= Task instructions =
Starting at the first line of the records and stopping at the line that contains "294.14px; height: 13.34px;", transcribe every line exactly and leave out the pictures.

[Opening Records section]

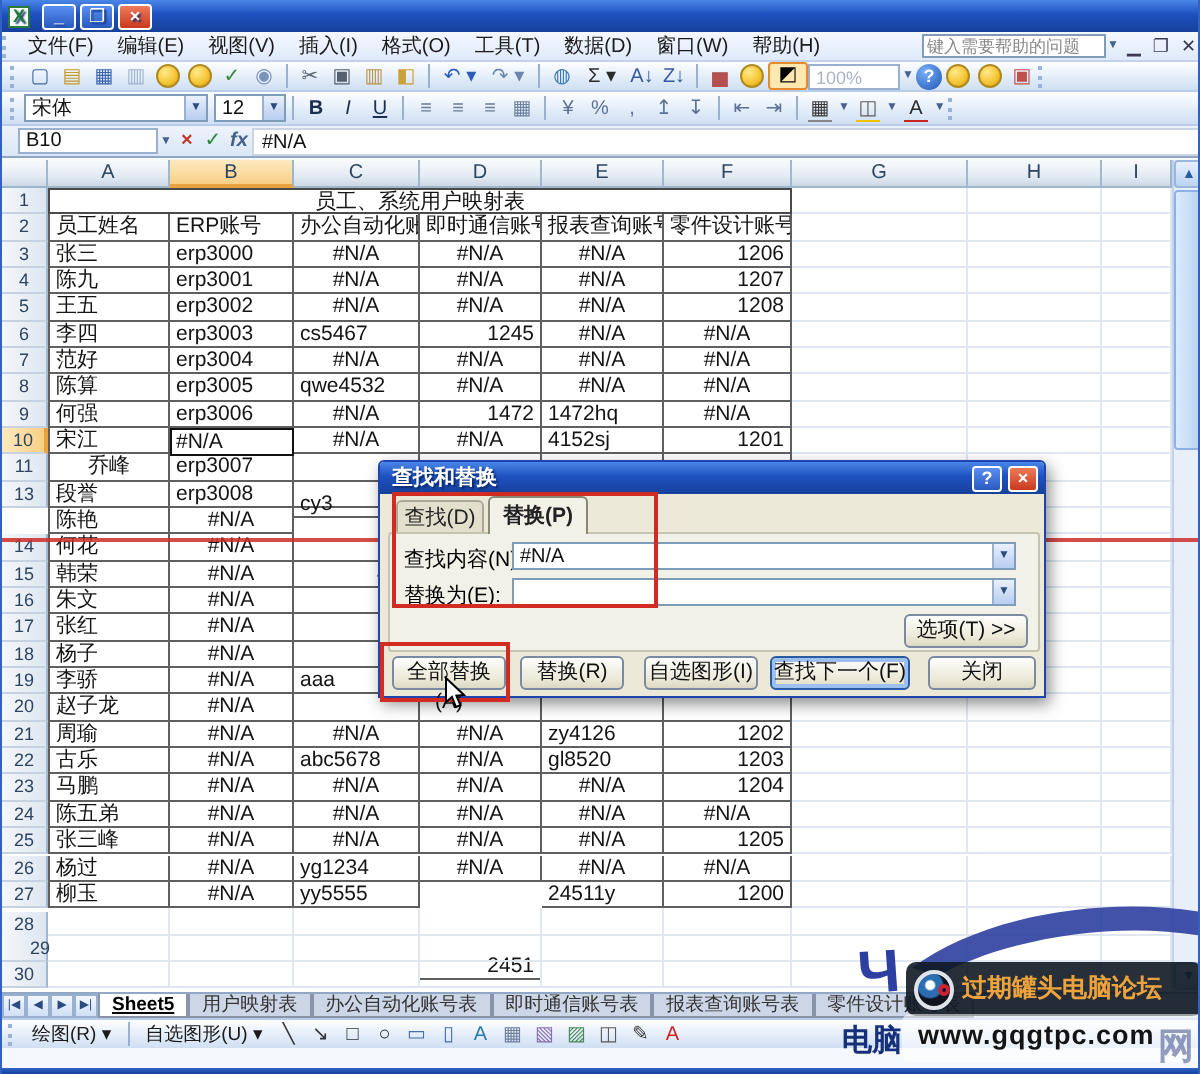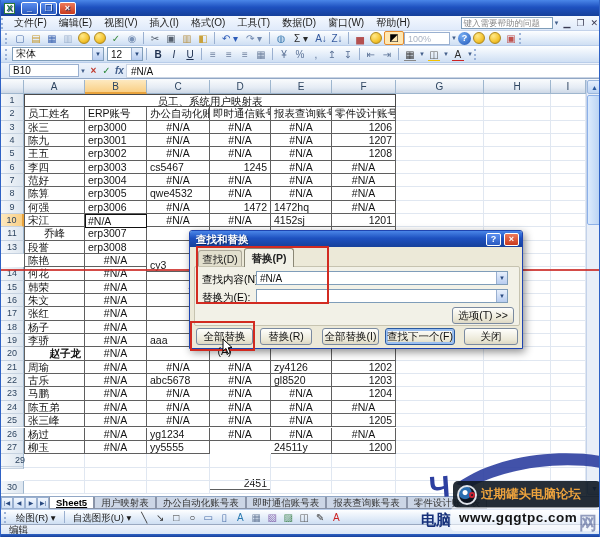--- a/index.html
+++ b/index.html
@@ -286,21 +286,21 @@
       <div class="rh" style="top: 254.12px; height: 13.34px; line-height: 13.34px;">19</div>
       <div class="rh" style="top: 267.46px; height: 13.34px; line-height: 13.34px;">20</div>
       <div class="rh" style="top: 280.8px; height: 13.34px; line-height: 13.34px;">21</div>
       <div class="rh" style="top: 294.14px; height: 13.34px; line-height: 13.34px;">22</div>
       <div class="rh" style="top: 307.48px; height: 13.34px; line-height: 13.34px;">23</div>
       <div class="rh" style="top: 320.82px; height: 13.34px; line-height: 13.34px;">24</div>
       <div class="rh" style="top: 334.16px; height: 13.34px; line-height: 13.34px;">25</div>
       <div class="rh" style="top: 347.5px; height: 13.34px; line-height: 13.34px;">26</div>
       <div class="rh" style="top: 360.84px; height: 13.34px; line-height: 13.34px;">27</div>
       <div class="rh" style="top: 376px; height: 13.34px; line-height: 13.34px;">28</div>
-      <div class="rh" style="top: 374px; height: 13.34px; line-height: 13.34px; padding-left: 14px;">29</div>
+      <div class="rh" style="top: 388px; height: 13.34px; line-height: 13.34px; padding-left: 14px;">29</div>
       <div class="rh" style="top: 400.86px; height: 13.34px; line-height: 13.34px;">30</div>
       <div class="cell" style="left: 395px; top: 14px; width: 88px; height: 13.34px; text-align: left;"></div>
       <div class="cell" style="left: 483px; top: 14px; width: 67px; height: 13.34px; text-align: left;"></div>
       <div class="cell" style="left: 550px; top: 14px; width: 35px; height: 13.34px; text-align: left;"></div>
       <div class="cell tb cl" style="left: 23px; top: 27.34px; width: 61px; height: 13.34px; text-align: left;">员工姓名</div>
       <div class="cell tb" style="left: 84px; top: 27.34px; width: 62px; height: 13.34px; text-align: left;">ERP账号</div>
       <div class="cell tb" style="left: 146px; top: 27.34px; width: 63px; height: 13.34px; text-align: left;">办公自动化账号</div>
       <div class="cell tb" style="left: 209px; top: 27.34px; width: 61px; height: 13.34px; text-align: left;">即时通信账号</div>
       <div class="cell tb" style="left: 270px; top: 27.34px; width: 61px; height: 13.34px; text-align: left;">报表查询账号</div>
       <div class="cell tb" style="left: 331px; top: 27.34px; width: 64px; height: 13.34px; text-align: left;">零件设计账号</div>
@@ -392,21 +392,21 @@
       <div class="cell tb" style="left: 84px; top: 160.74px; width: 62px; height: 13.34px; text-align: left;">erp3008</div>
       <div class="cell tb" style="left: 146px; top: 160.74px; width: 63px; height: 13.34px; text-align: left;"></div>
       <div class="cell tb" style="left: 209px; top: 160.74px; width: 61px; height: 13.34px; text-align: left;"></div>
       <div class="cell tb" style="left: 270px; top: 160.74px; width: 61px; height: 13.34px; text-align: left;"></div>
       <div class="cell tb" style="left: 331px; top: 160.74px; width: 64px; height: 13.34px; text-align: left;"></div>
       <div class="cell" style="left: 395px; top: 160.74px; width: 88px; height: 13.34px; text-align: left;"></div>
       <div class="cell" style="left: 483px; top: 160.74px; width: 67px; height: 13.34px; text-align: left;"></div>
       <div class="cell" style="left: 550px; top: 160.74px; width: 35px; height: 13.34px; text-align: left;"></div>
       <div class="cell tb cl" style="left: 23px; top: 174.08px; width: 61px; height: 13.34px; text-align: left;">陈艳</div>
       <div class="cell tb" style="left: 84px; top: 174.08px; width: 62px; height: 13.34px; text-align: center;">#N/A</div>
-      <div class="cell tb" style="left: 146px; top: 179px; width: 63px; height: 13.34px; text-align: left;">cy3</div>
+      <div class="cell tb" style="left: 146px; top: 166px; width: 63px; height: 13.34px; text-align: left;">cy3</div>
       <div class="cell tb" style="left: 209px; top: 174.08px; width: 61px; height: 13.34px; text-align: left;"></div>
       <div class="cell tb" style="left: 270px; top: 174.08px; width: 61px; height: 13.34px; text-align: left;"></div>
       <div class="cell tb" style="left: 331px; top: 174.08px; width: 64px; height: 13.34px; text-align: left;"></div>
       <div class="cell" style="left: 395px; top: 174.08px; width: 88px; height: 13.34px; text-align: left;"></div>
       <div class="cell" style="left: 483px; top: 174.08px; width: 67px; height: 13.34px; text-align: left;"></div>
       <div class="cell" style="left: 550px; top: 174.08px; width: 35px; height: 13.34px; text-align: left;"></div>
       <div class="cell tb cl" style="left: 23px; top: 187.42px; width: 61px; height: 13.34px; text-align: left;">何花</div>
       <div class="cell tb" style="left: 84px; top: 187.42px; width: 62px; height: 13.34px; text-align: center;">#N/A</div>
       <div class="cell tb" style="left: 146px; top: 187.42px; width: 63px; height: 13.34px; text-align: left;"></div>
       <div class="cell tb" style="left: 209px; top: 187.42px; width: 61px; height: 13.34px; text-align: left;"></div>
@@ -453,21 +453,21 @@
       <div class="cell" style="left: 550px; top: 240.78px; width: 35px; height: 13.34px; text-align: left;"></div>
       <div class="cell tb cl" style="left: 23px; top: 254.12px; width: 61px; height: 13.34px; text-align: left;">李骄</div>
       <div class="cell tb" style="left: 84px; top: 254.12px; width: 62px; height: 13.34px; text-align: center;">#N/A</div>
       <div class="cell tb" style="left: 146px; top: 254.12px; width: 63px; height: 13.34px; text-align: left;">aaa</div>
       <div class="cell tb" style="left: 209px; top: 254.12px; width: 61px; height: 13.34px; text-align: left;"></div>
       <div class="cell tb" style="left: 270px; top: 254.12px; width: 61px; height: 13.34px; text-align: left;"></div>
       <div class="cell tb" style="left: 331px; top: 254.12px; width: 64px; height: 13.34px; text-align: left;"></div>
       <div class="cell" style="left: 395px; top: 254.12px; width: 88px; height: 13.34px; text-align: left;"></div>
       <div class="cell" style="left: 483px; top: 254.12px; width: 67px; height: 13.34px; text-align: left;"></div>
       <div class="cell" style="left: 550px; top: 254.12px; width: 35px; height: 13.34px; text-align: left;"></div>
-      <div class="cell tb cl" style="left: 23px; top: 267.46px; width: 61px; height: 13.34px; text-align: right; font-weight: bold;">赵子龙</div>
+      <div class="cell tb cl" style="left: 23px; top: 267.46px; width: 61px; height: 13.34px; text-align: left;">赵子龙</div>
       <div class="cell tb" style="left: 84px; top: 267.46px; width: 62px; height: 13.34px; text-align: center;">#N/A</div>
       <div class="cell tb" style="left: 146px; top: 267.46px; width: 63px; height: 13.34px; text-align: left;"></div>
       <div class="cell tb" style="left: 209px; top: 267.46px; width: 61px; height: 13.34px; text-align: left;"></div>
       <div class="cell tb" style="left: 270px; top: 267.46px; width: 61px; height: 13.34px; text-align: left;"></div>
       <div class="cell tb" style="left: 331px; top: 267.46px; width: 64px; height: 13.34px; text-align: left;"></div>
       <div class="cell" style="left: 395px; top: 267.46px; width: 88px; height: 13.34px; text-align: left;"></div>
       <div class="cell" style="left: 483px; top: 267.46px; width: 67px; height: 13.34px; text-align: left;"></div>
       <div class="cell" style="left: 550px; top: 267.46px; width: 35px; height: 13.34px; text-align: left;"></div>
       <div class="cell tb cl" style="left: 23px; top: 280.8px; width: 61px; height: 13.34px; text-align: left;">周瑜</div>
       <div class="cell tb" style="left: 84px; top: 280.8px; width: 62px; height: 13.34px; text-align: center;">#N/A</div>
@@ -585,21 +585,21 @@
     </div>
     <div class="dlabel" style="left:12px;top:60px">替换为(E):</div>
     <div class="combo" style="position:absolute;left:66px;top:58px;width:252px">
       <span></span>
       <span class="da">▼</span>
     </div>
     <div class="dbutton" style="left:262px;top:76px;width:62px">选项(T) &gt;&gt;</div>
     <div id="dlg-buttons">
         <div class="dbutton" style="left: 6px; top: 97px; width: 57px;">全部替换(A)</div>
         <div class="dbutton" style="left: 70px; top: 97px; width: 52px;">替换(R)</div>
-        <div class="dbutton" style="left: 132px; top: 97px; width: 57px;">全部替换(I)</div>
+        <div class="dbutton" style="left: 132px; top: 97px; width: 57px;">自选图形(I)</div>
         <div class="dbutton def" style="left: 195px; top: 97px; width: 70px;">查找下一个(F)</div>
         <div class="dbutton" style="left: 274px; top: 97px; width: 54px;">关闭</div>
       </div>
   </div>
 
   <div class="abs redrect" style="left:195px;top:246px;width:133px;height:58px"></div>
   <div class="abs redrect" style="left:189px;top:321px;width:65px;height:30px"></div>
 
   <svg class="abs cursor" style="left:221px;top:338px" width="12" height="17" viewBox="0 0 12 17">
     <path d="M1,1 L1,13 L4,10.5 L6,15.5 L8.2,14.6 L6.2,9.8 L10,9.5 Z" fill="#fff" stroke="#000" stroke-width="1"></path>
@@ -637,23 +637,20 @@
         <div class="ticon" style="color: rgb(42, 122, 176);">A</div>
         <div class="ticon" style="color: rgb(108, 127, 156);">▦</div>
         <div class="ticon" style="color: rgb(138, 109, 176);">▧</div>
         <div class="ticon" style="color: rgb(74, 138, 90);">▨</div>
         <div class="ticon" style="color: rgb(90, 90, 90);">◫</div>
         <div class="ticon" style="color: rgb(58, 58, 58);">✎</div>
         <div class="ticon" style="color: rgb(204, 34, 34);">A</div>
       </div>
   </div>
 
-  <div class="abs statusbar">
-    <span>编辑</span>
-  </div>
   <div class="abs bottomedge"></div>
 
   <svg class="abs wm" style="left:430px;top:446px" width="170" height="42" viewBox="0 0 170 42">
     <path d="M25,38 C60,12 120,2 170,10 L170,22 C125,14 70,24 38,42 Z" fill="#2d3fa0" opacity="0.9"></path>
   </svg>
   <div class="abs wm wm-ch">Ч</div>
   <div class="abs wm wm-badge">
     <div class="wm-lens">
         <i></i>
       </div>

[Closing Records section]

= Exercise response =
--- a/index.html
+++ b/index.html
@@ -286,21 +286,21 @@
       <div class="rh" style="top: 254.12px; height: 13.34px; line-height: 13.34px;">19</div>
       <div class="rh" style="top: 267.46px; height: 13.34px; line-height: 13.34px;">20</div>
       <div class="rh" style="top: 280.8px; height: 13.34px; line-height: 13.34px;">21</div>
       <div class="rh" style="top: 294.14px; height: 13.34px; line-height: 13.34px;">22</div>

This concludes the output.